* _Work item_: Please print every record below exactly as written, leaving out the pictures.

(Edit difference data)
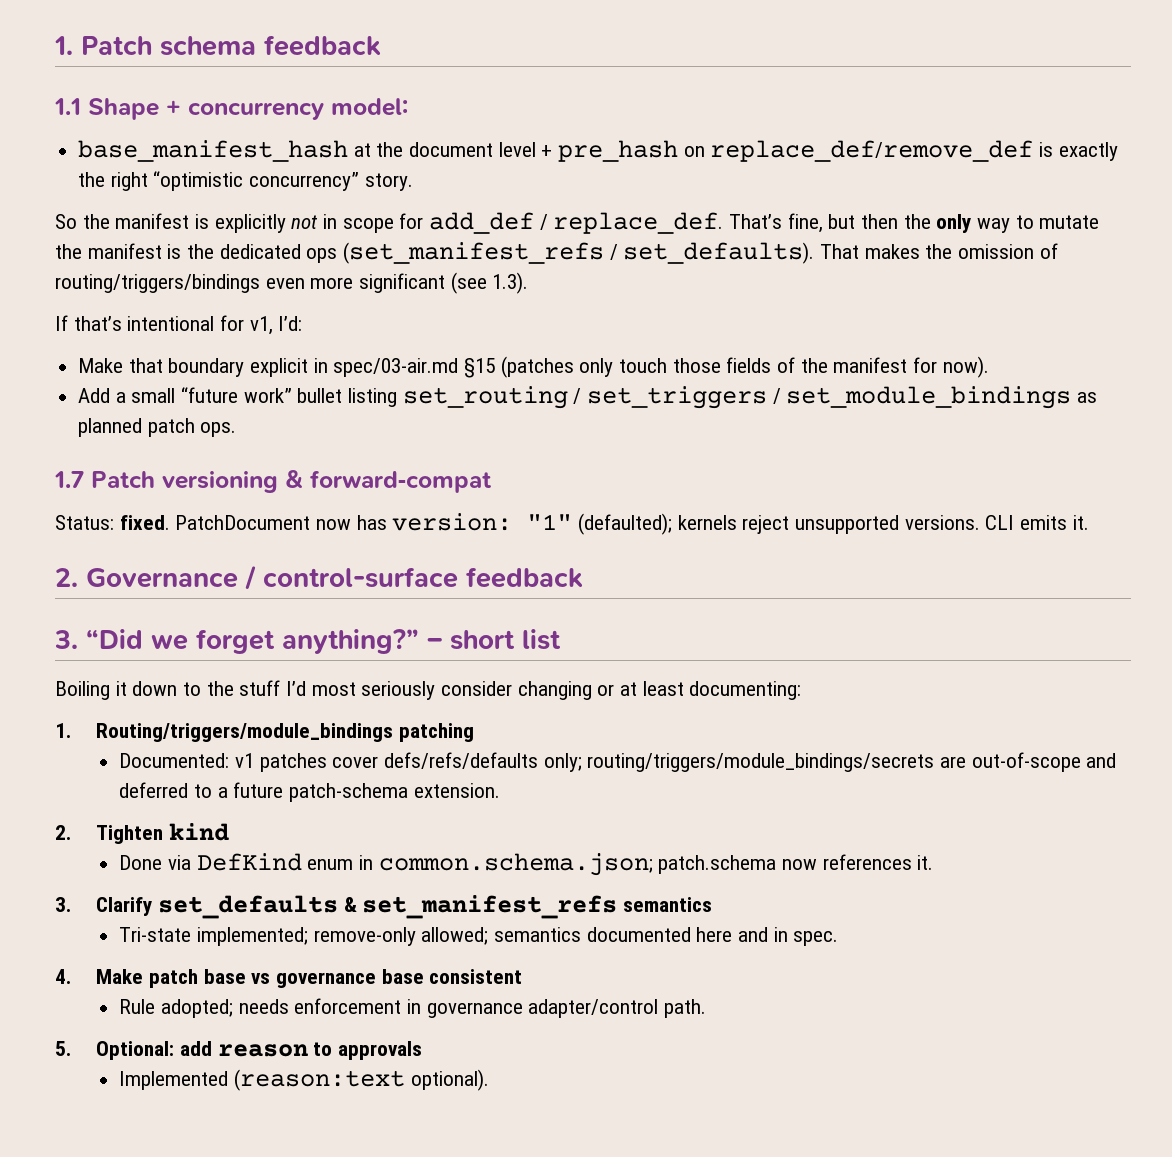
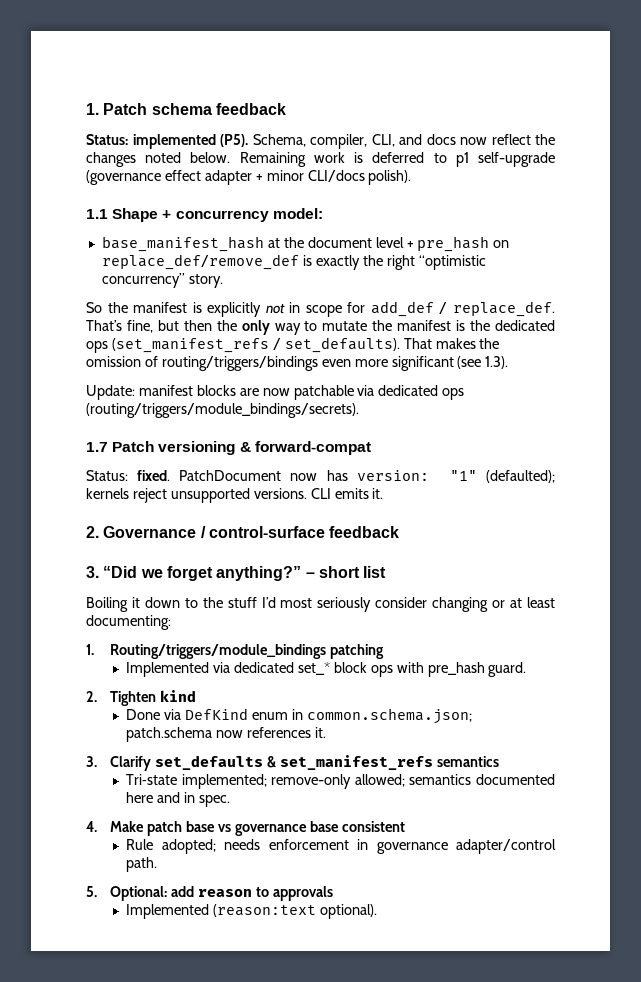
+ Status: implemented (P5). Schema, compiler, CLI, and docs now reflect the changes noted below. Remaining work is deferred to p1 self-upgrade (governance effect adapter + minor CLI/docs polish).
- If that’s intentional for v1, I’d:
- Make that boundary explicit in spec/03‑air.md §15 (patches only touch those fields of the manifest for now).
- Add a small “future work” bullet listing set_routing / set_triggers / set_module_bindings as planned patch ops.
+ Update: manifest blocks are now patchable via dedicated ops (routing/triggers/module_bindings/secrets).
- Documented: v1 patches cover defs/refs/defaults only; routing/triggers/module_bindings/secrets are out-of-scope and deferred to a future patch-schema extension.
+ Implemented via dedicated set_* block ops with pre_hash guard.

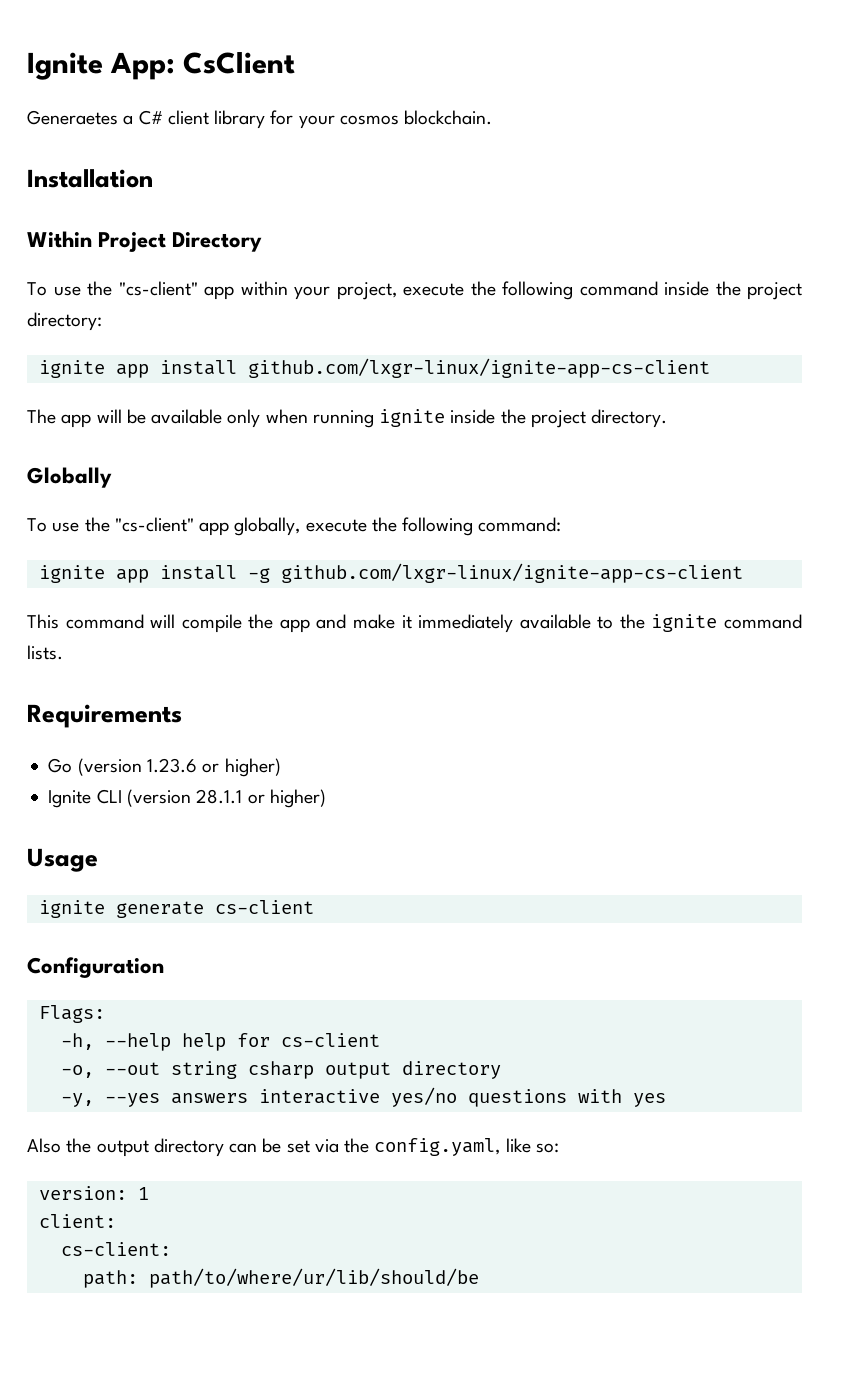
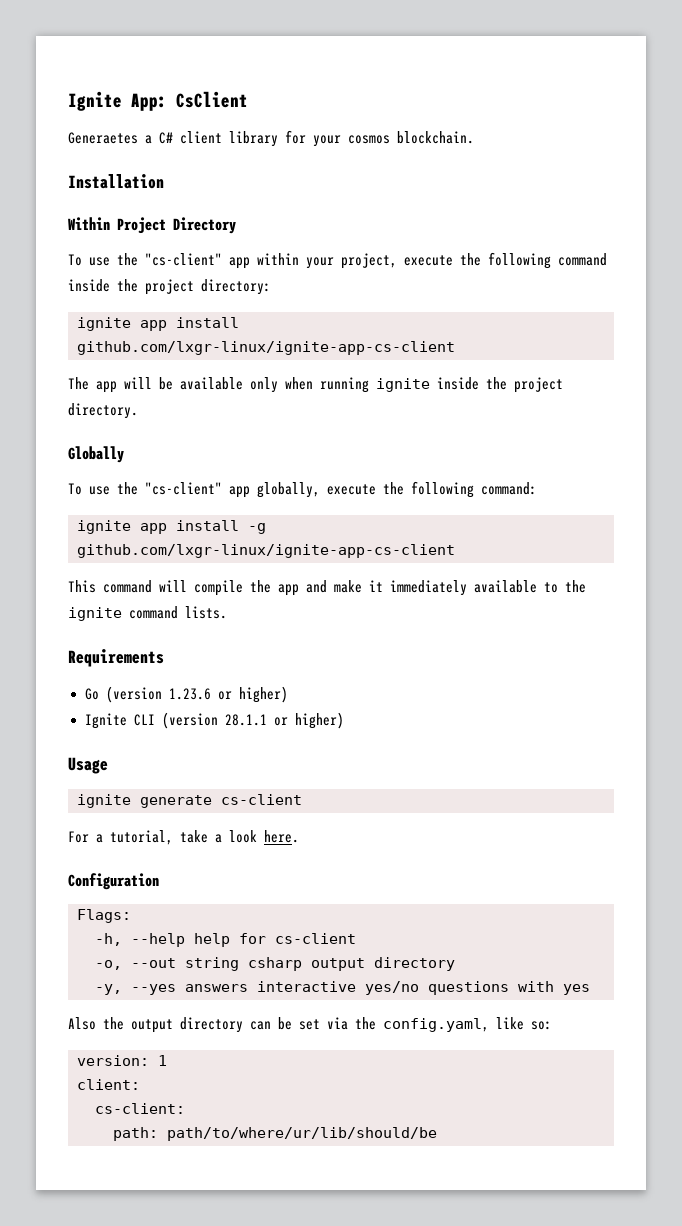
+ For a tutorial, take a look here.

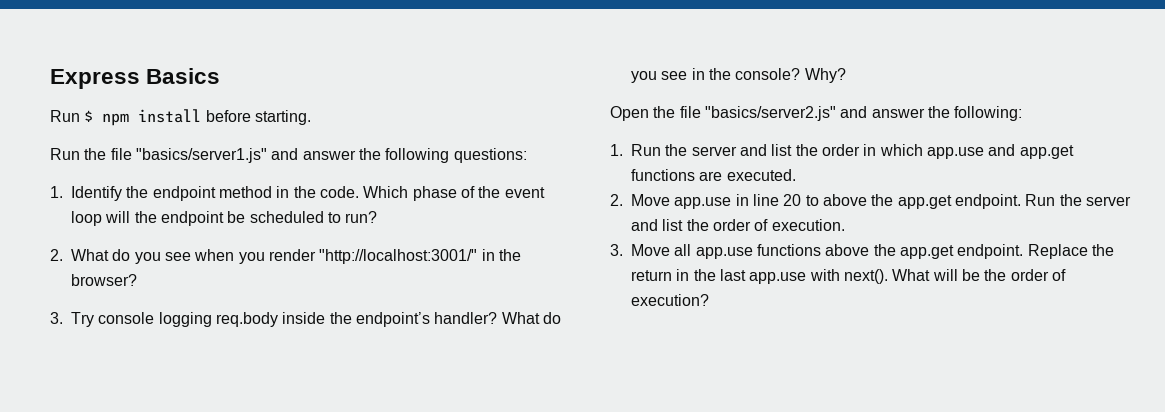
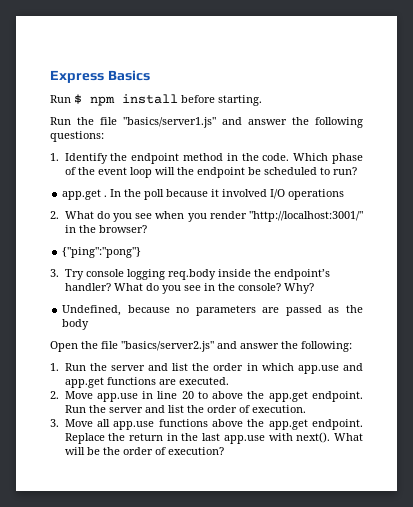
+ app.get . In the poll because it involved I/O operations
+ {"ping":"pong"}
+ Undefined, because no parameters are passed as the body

* _Worked solution_:
+ Status: implemented (P5). Schema, compiler, CLI, and docs now reflect the changes noted below. Remaining work is deferred to p1 self-upgrade (governance effect adapter + minor CLI/docs polish).
- If that’s intentional for v1, I’d:
- Make that boundary explicit in spec/03‑air.md §15 (patches only touch those fields of the manifest for now).
- Add a small “future work” bullet listing set_routing / set_triggers / set_module_bindings as planned patch ops.
+ Update: manifest blocks are now patchable via dedicated ops (routing/triggers/module_bindings/secrets).
- Documented: v1 patches cover defs/refs/defaults only; routing/triggers/module_bindings/secrets are out-of-scope and deferred to a future patch-schema extension.
+ Implemented via dedicated set_* block ops with pre_hash guard.

+ For a tutorial, take a look here.

+ app.get . In the poll because it involved I/O operations
+ {"ping":"pong"}
+ Undefined, because no parameters are passed as the body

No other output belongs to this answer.